Records from a collection:
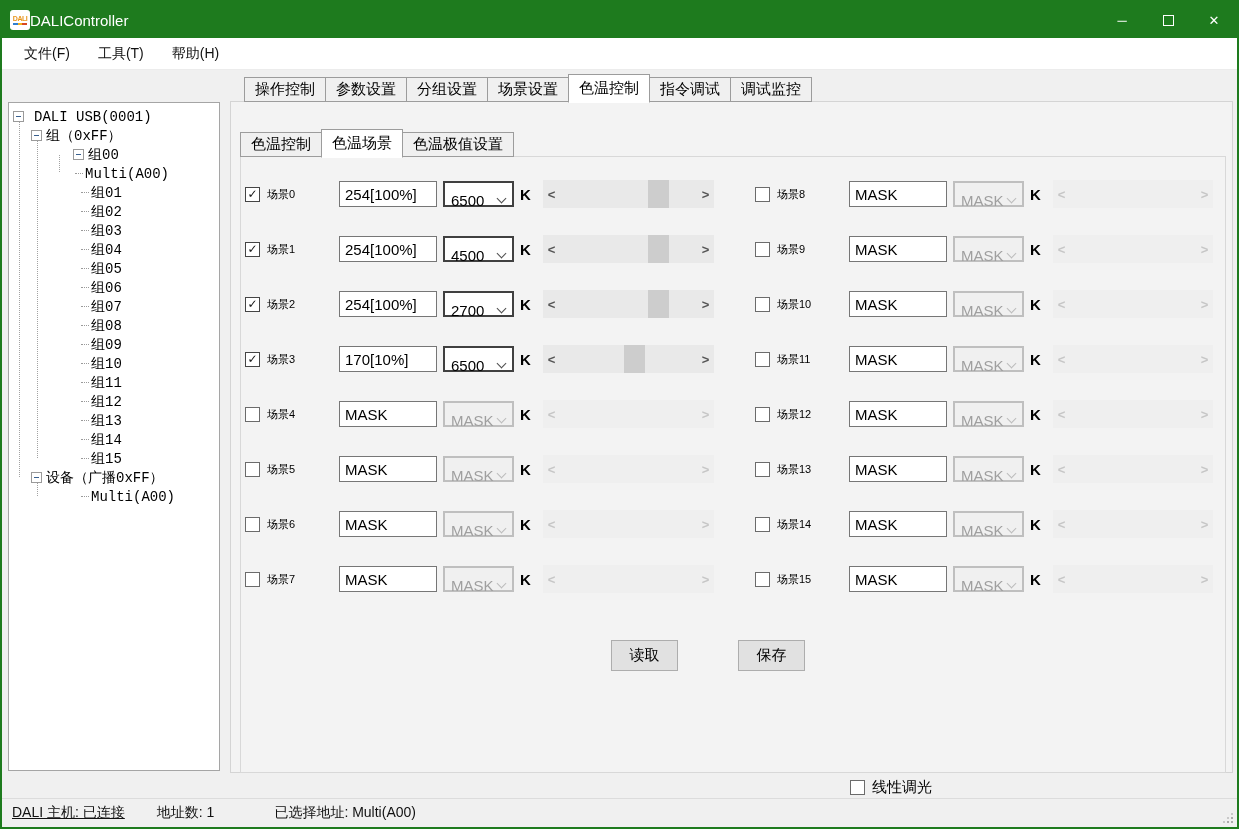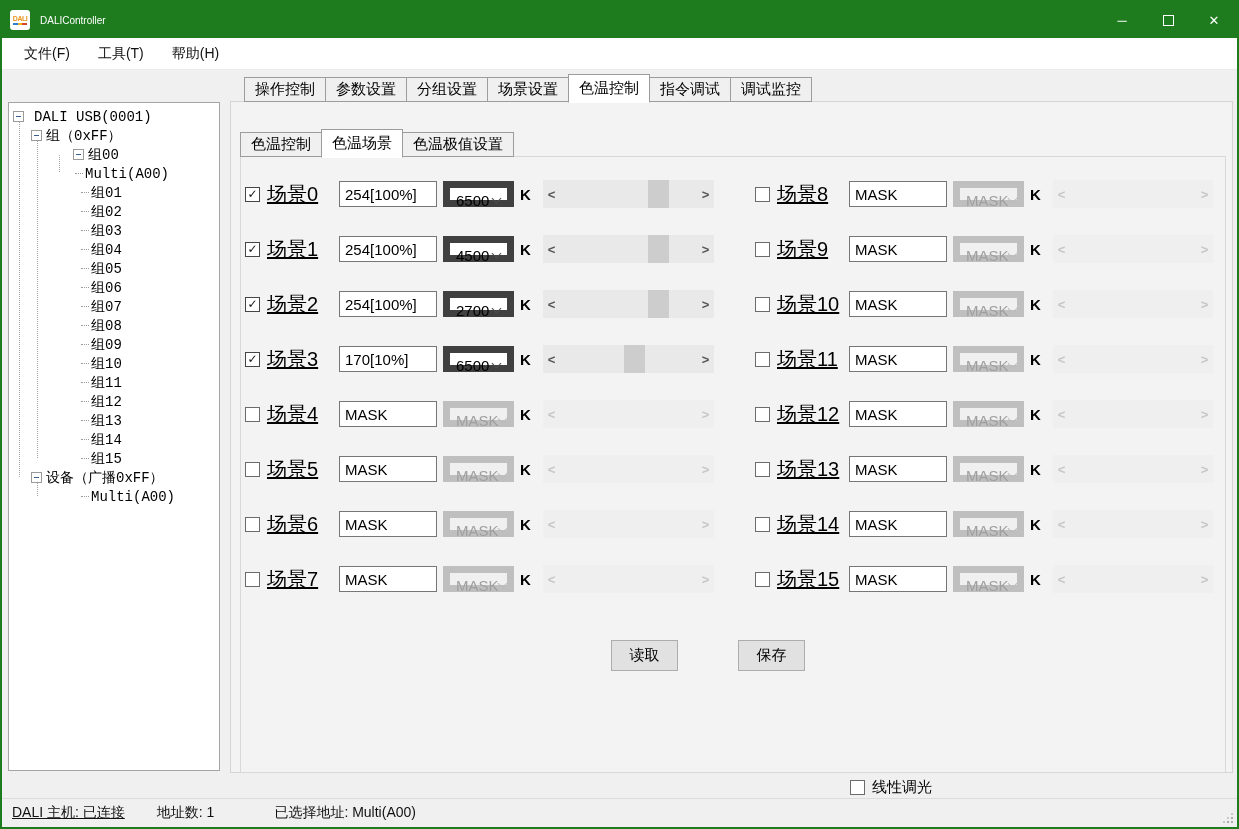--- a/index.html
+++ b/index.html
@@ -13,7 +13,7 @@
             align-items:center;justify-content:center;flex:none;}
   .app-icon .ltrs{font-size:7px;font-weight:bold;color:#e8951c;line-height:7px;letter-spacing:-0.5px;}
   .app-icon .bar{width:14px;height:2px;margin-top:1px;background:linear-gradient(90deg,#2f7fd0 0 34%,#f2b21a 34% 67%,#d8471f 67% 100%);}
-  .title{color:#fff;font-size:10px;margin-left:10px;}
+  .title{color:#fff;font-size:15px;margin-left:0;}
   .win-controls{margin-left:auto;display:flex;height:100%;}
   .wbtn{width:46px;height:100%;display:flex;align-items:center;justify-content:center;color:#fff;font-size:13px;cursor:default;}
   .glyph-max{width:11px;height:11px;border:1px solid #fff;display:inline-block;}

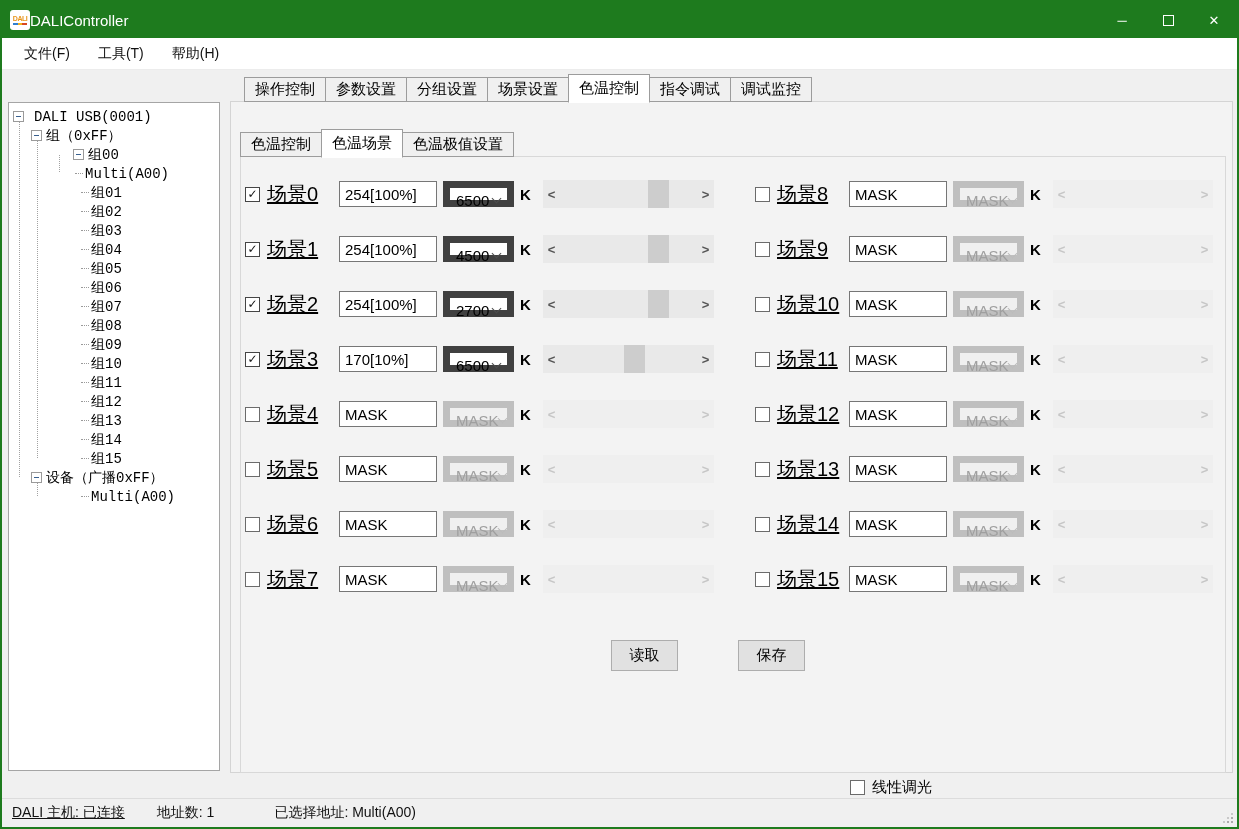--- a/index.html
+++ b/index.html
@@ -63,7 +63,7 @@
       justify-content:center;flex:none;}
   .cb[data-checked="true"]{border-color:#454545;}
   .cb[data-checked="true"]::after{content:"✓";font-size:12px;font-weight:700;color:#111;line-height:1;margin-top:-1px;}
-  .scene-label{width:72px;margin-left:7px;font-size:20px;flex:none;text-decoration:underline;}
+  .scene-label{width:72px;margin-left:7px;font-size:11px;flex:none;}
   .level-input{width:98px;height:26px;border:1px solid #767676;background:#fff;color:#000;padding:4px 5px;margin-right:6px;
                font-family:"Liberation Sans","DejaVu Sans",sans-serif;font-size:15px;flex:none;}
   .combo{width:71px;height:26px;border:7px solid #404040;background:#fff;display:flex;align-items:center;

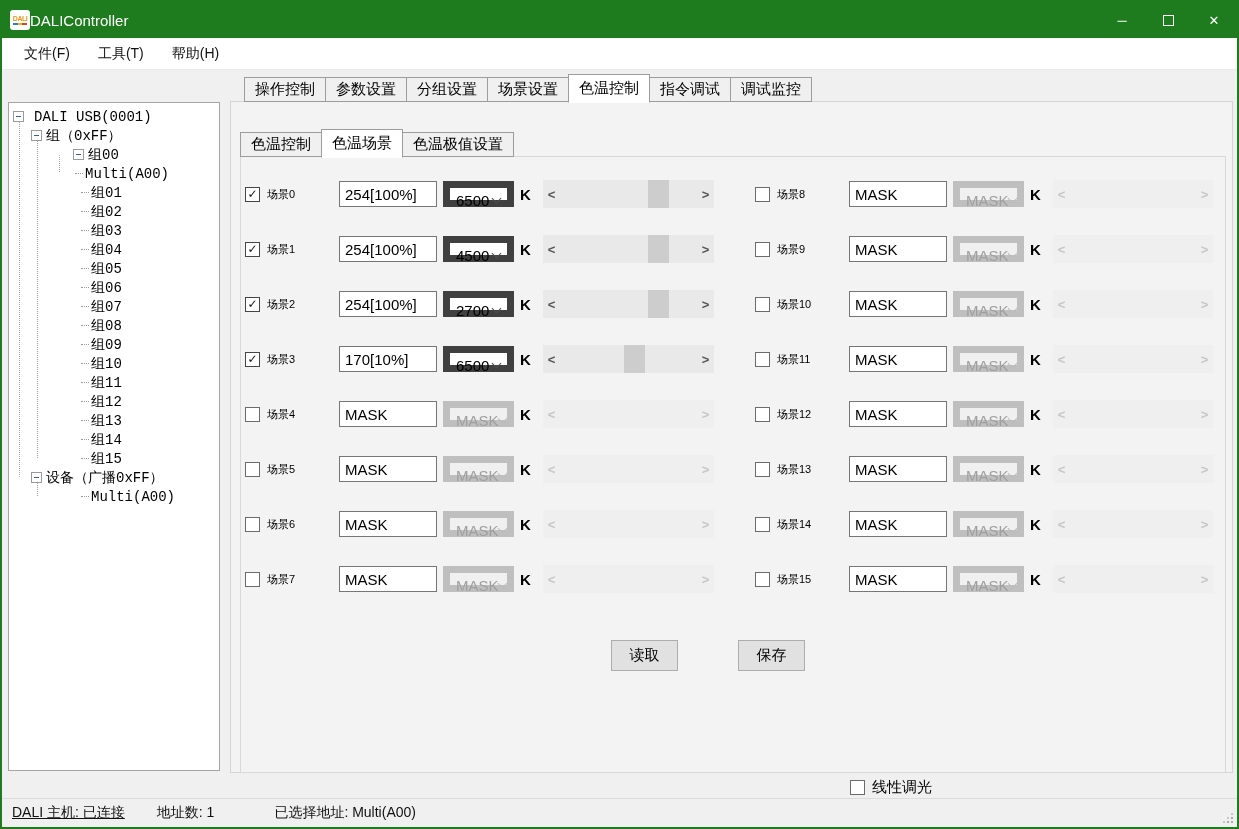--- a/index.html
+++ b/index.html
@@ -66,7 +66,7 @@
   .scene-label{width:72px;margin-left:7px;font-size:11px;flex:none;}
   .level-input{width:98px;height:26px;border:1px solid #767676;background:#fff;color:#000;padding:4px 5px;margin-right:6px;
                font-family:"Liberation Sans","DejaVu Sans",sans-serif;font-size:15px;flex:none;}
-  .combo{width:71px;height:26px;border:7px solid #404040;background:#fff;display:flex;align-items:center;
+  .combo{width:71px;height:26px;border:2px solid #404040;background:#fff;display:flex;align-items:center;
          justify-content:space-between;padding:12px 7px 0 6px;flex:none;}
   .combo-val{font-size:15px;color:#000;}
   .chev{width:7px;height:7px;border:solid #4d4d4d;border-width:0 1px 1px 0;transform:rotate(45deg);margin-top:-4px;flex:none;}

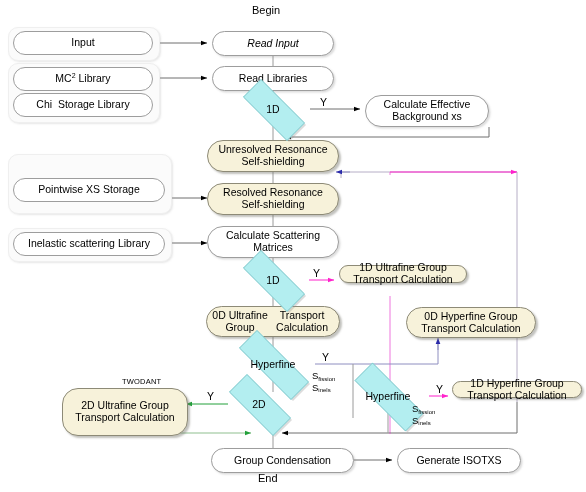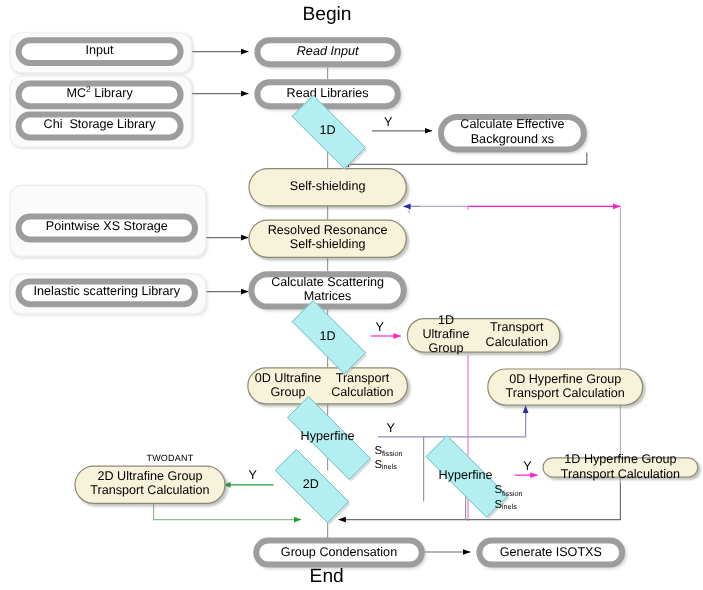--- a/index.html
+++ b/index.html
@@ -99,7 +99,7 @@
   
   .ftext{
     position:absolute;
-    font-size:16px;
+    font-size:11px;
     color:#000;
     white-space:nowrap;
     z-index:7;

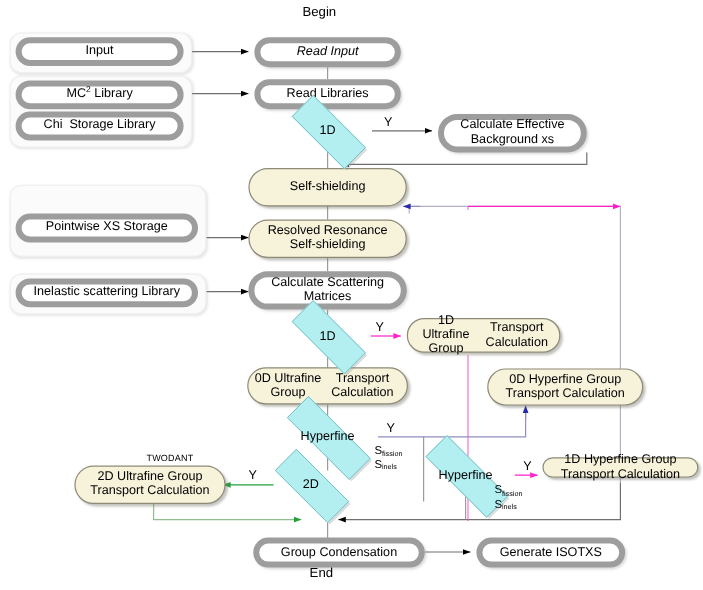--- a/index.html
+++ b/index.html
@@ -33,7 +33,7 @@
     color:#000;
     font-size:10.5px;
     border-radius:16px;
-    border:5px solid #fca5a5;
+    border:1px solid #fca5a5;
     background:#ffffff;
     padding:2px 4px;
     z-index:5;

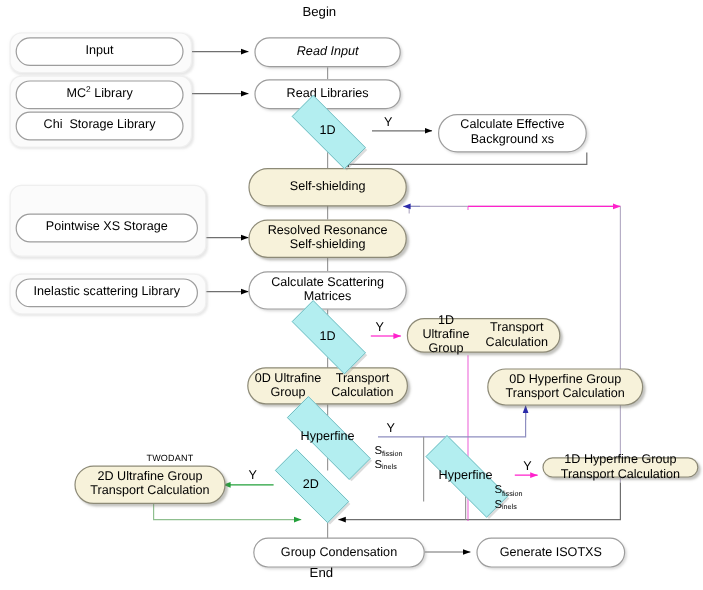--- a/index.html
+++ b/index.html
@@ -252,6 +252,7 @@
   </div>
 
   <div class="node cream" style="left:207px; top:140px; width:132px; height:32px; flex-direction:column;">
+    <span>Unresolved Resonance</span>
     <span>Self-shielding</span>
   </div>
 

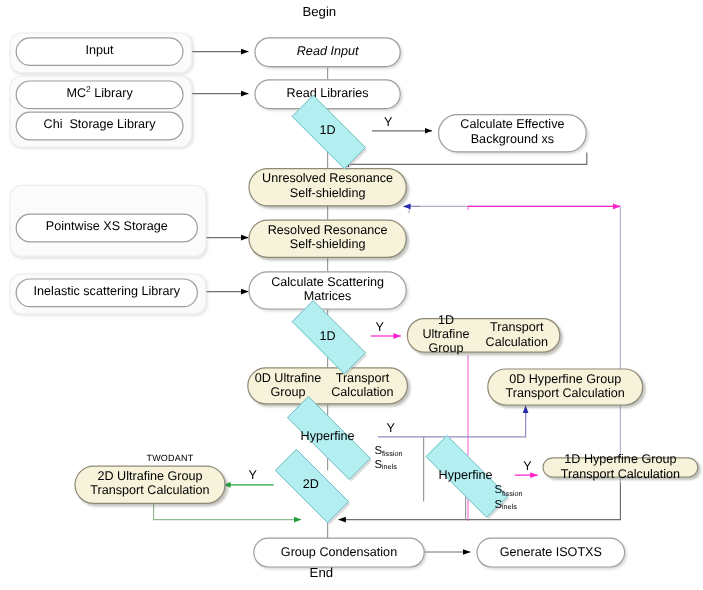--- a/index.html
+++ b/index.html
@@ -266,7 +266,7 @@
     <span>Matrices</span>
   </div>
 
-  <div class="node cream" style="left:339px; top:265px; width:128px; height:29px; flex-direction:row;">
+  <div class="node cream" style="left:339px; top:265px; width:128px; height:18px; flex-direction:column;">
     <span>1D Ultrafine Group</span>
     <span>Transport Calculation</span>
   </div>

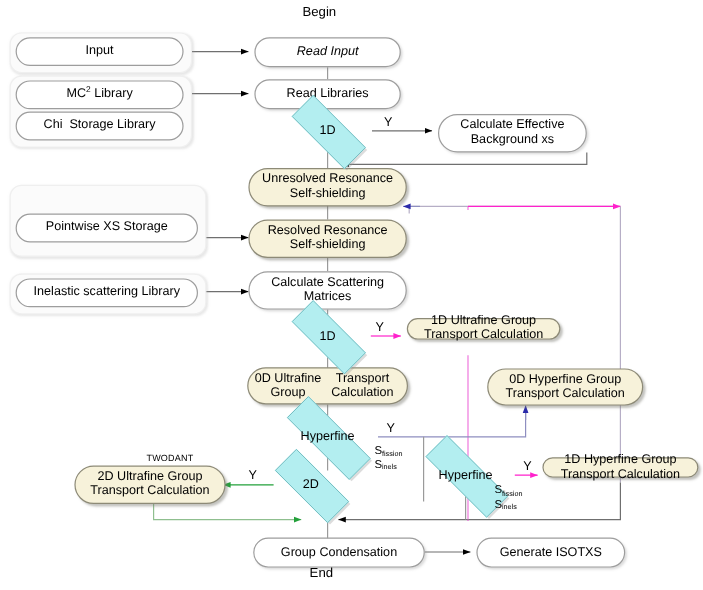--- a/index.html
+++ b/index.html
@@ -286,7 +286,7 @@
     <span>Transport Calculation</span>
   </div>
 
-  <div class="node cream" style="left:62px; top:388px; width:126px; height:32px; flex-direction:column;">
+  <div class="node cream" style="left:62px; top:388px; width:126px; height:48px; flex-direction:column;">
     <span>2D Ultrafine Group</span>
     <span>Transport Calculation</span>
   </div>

## The problem
Filter the records above for the string "background" and copy each matching line.

## Worked solution
   .app-icon .bar{width:14px;height:2px;margin-top:1px;background:linear-gradient(90deg,#2f7fd0 0 34%,#f2b21a 34% 67%,#d8471f 67% 100%);}
   .level-input{width:98px;height:26px;border:1px solid #767676;background:#fff;color:#000;padding:4px 5px;margin-right:6px;
   .combo{width:71px;height:26px;border:7px solid #404040;background:#fff;display:flex;align-items:center;
   .level-input{width:98px;height:26px;border:1px solid #767676;background:#fff;color:#000;padding:4px 5px;margin-right:6px;
-  .combo{width:71px;height:26px;border:7px solid #404040;background:#fff;display:flex;align-items:center;
+  .combo{width:71px;height:26px;border:2px solid #404040;background:#fff;display:flex;align-items:center;
     background:#ffffff;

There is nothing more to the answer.